I can’t sit here and rave about KILA’s predictability as much as I want to, but what I can say is it is more predictable than any standard minor league metric you could go off of. That’s the product of added context and focused importance.

Out of a sample size that adds up to nearly 3,000 batters from since 2007, the correlation coefficient between your standard minor league wRC+ and major league wRC+ comes out to r = 0.39.

Now for the correlation between the KILA projected wRC+ and the actual major wRC+, which comes out higher, standing at r = .423.

While only a slightly better predictor, it is still better than any other minor league number you could use.

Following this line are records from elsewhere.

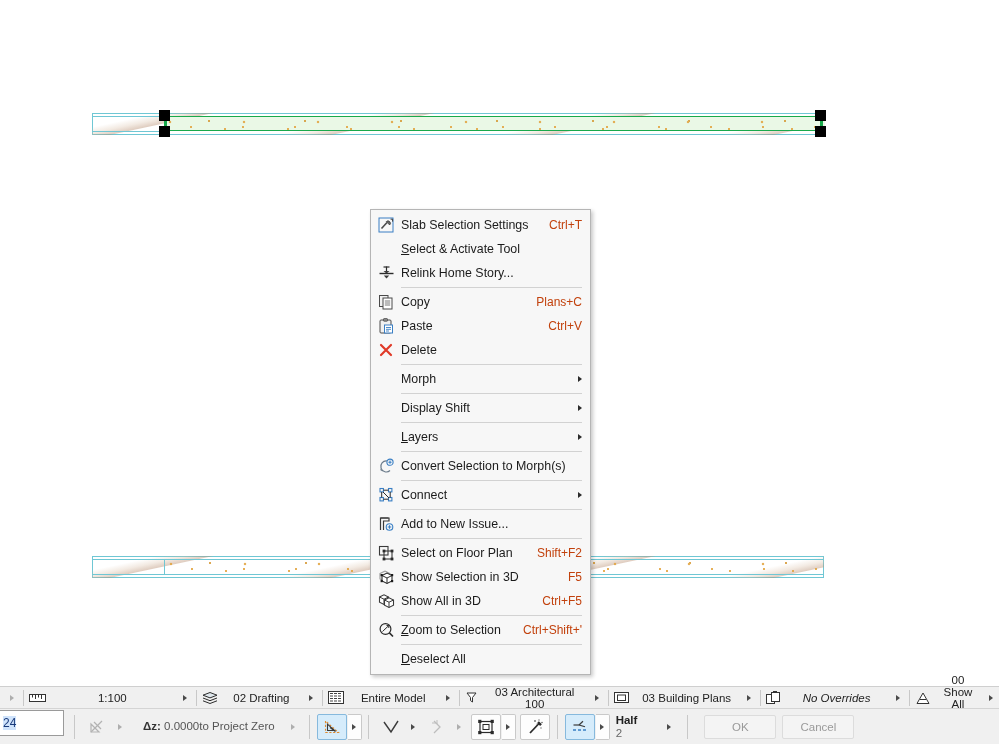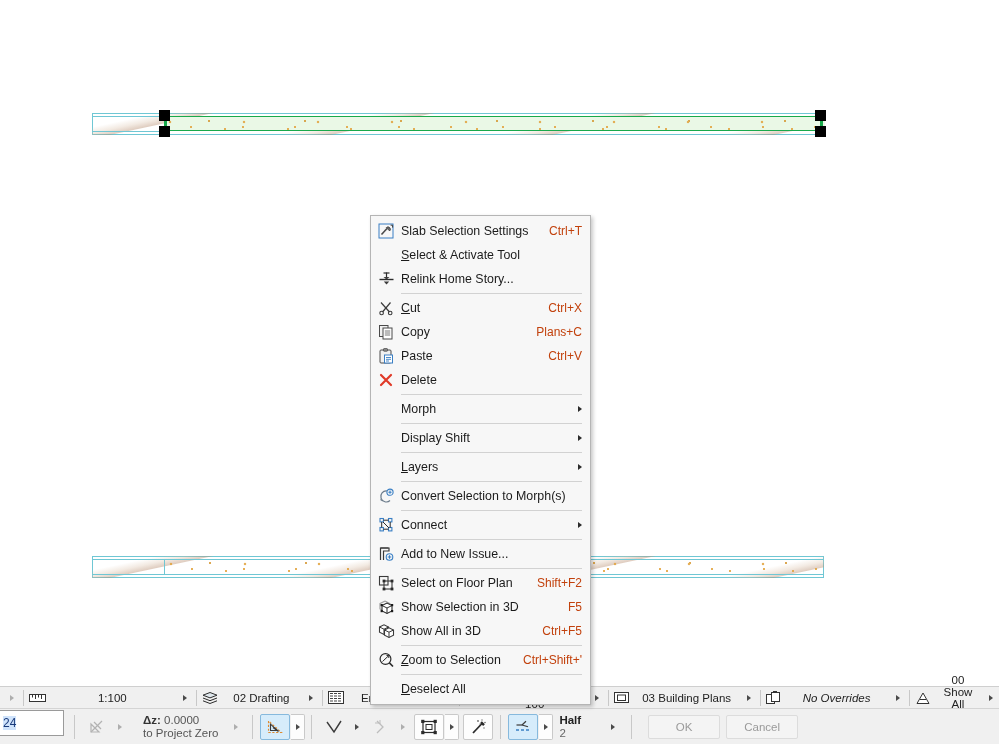--- a/index.html
+++ b/index.html
@@ -73,21 +73,21 @@
     background: #000;
     border: 1px solid #000;
   }
   .selstem {
     position: absolute; width: 2.5px; background: #19a94b;
   }
 
   
   #ctx-menu {
     position: absolute;
-    left: 370px; top: 215px;
+    left: 370px; top: 209px;
     width: 221px;
     background: #f7f7f7;
     border: 1px solid #b5b5b5;
     box-shadow: 2px 2px 4px rgba(0,0,0,0.22);
     font-size: 12.4px;
     color: #1b1b1b;
     z-index: 40;
     padding: 3px 0 3px 0;
   }
   .mi {
@@ -175,21 +175,21 @@
     width: 14px; height: 26px;
     border: 1px solid #c9c9c9; border-left: none;
     background: #fdfdfd;
     display:flex; align-items:center; justify-content:center;
     border-radius: 0 2px 2px 0;
   }
   .tb-arrowbox.ghost { border-color: transparent; background: transparent; }
   .tb-div { width:1px; height:24px; background:#c8c8c8; margin: 0 6px; }
 
   .dz {
-    display:flex; flex-direction:column; justify-content:center;
+    display:flex; flex-direction:row; justify-content:center;
     line-height: 13px; font-size: 11.5px; color:#555;
     padding: 0 2px;
   }
   .dz b { font-weight: bold; color:#333; }
 
   .half {
     display:flex; flex-direction:column; justify-content:center;
     line-height: 13px; font-size: 11.5px; margin-left: 6px;
   }
   .half .t { font-weight: bold; color:#222; }
@@ -480,32 +480,20 @@
             <path d="M5.5 2 H11.5" stroke="#2b2b2b" stroke-width="1.2"></path>
             <path d="M5.8 10.5 H11.2 L8.5 13.5 Z" fill="#3a3a3a"></path>
           </svg>
         </span>
         <span class="lbl">Relink Home Story...</span>
       </div>
       <div class="sep"></div>
       <div class="mi">
         <span class="ico">
           <svg class="i" width="17" height="16" viewBox="0 0 17 16">
-            <path d="M3 2.5 L11.5 12" stroke="#3a3a3a" stroke-width="1.2" fill="none"></path>
-            <path d="M12.5 2.5 L4.5 12" stroke="#3a3a3a" stroke-width="1.2" fill="none"></path>
-            <circle cx="3.6" cy="13" r="1.8" fill="none" stroke="#3a3a3a" stroke-width="1.1"></circle>
-            <circle cx="12.2" cy="13" r="1.8" fill="none" stroke="#3a3a3a" stroke-width="1.1"></circle>
-          </svg>
-        </span>
-        <span class="lbl"><span class="ul">C</span>ut</span>
-        <span class="acc">Ctrl+X</span>
-      </div>
-      <div class="mi">
-        <span class="ico">
-          <svg class="i" width="17" height="16" viewBox="0 0 17 16">
             <rect x="1.5" y="1.5" width="8.5" height="11" fill="#f2f2f2" stroke="#4a4a4a" stroke-width="1"></rect>
             <rect x="5" y="4" width="9" height="11" fill="#fff" stroke="#4a4a4a" stroke-width="1"></rect>
             <path d="M6.8 7 h5.4 M6.8 9 h5.4 M6.8 11 h5.4" stroke="#6a6a6a" stroke-width=".9"></path>
           </svg>
         </span>
         <span class="lbl">Copy</span>
         <span class="acc">Plans+C</span>
       </div>
       <div class="mi">
         <span class="ico">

I’m almost confident it could be improved in the future too, as it is a goal of mine to make these numbers ballpark adjusted, an issue often faced when analyzing minor league numbers.


Projecting how a player will perform against higher competition is a tough task. There are just too many mental and physical factors that we tend to miss. But hey, making an attempt at it is fun. If it wasn’t, then I wouldn’t put all this work into doing it. And I plan to keep working on it, as I mentioned adding in the ballpark factors above, along with adding in an age curve, making pitcher projections, and doing a whole lot more refining to the system. Expect more content on this in the future.